▸ TASK
Across the listing below, how many lines hold "Geometric"? Reply with the number by itself.

▸ DATA FOR THIS EXERCISE
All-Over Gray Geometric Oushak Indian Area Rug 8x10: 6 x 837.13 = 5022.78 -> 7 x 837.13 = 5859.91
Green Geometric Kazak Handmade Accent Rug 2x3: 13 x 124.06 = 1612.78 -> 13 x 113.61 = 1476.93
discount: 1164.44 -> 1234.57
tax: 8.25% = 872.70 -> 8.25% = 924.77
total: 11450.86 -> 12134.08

...

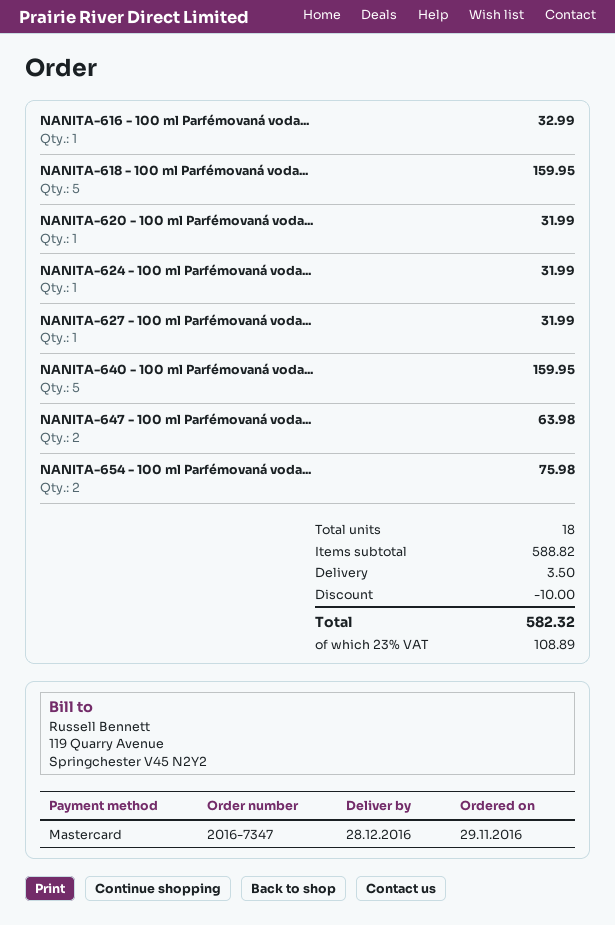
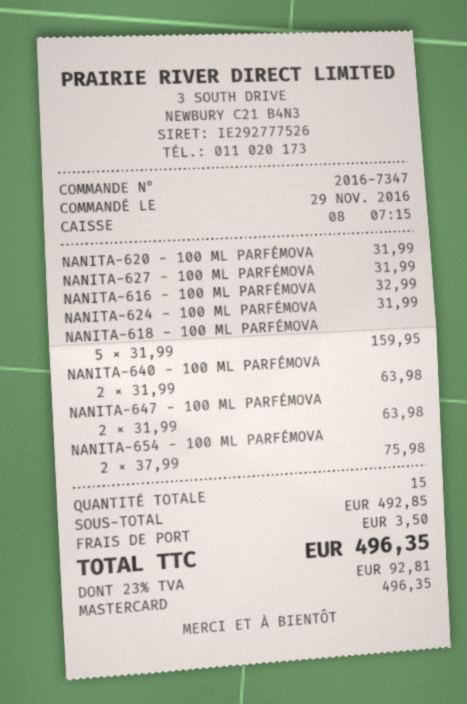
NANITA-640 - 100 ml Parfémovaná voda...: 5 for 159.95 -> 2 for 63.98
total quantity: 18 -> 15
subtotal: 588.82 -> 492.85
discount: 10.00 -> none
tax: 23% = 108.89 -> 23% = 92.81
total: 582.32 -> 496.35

▸ SOLUTION
2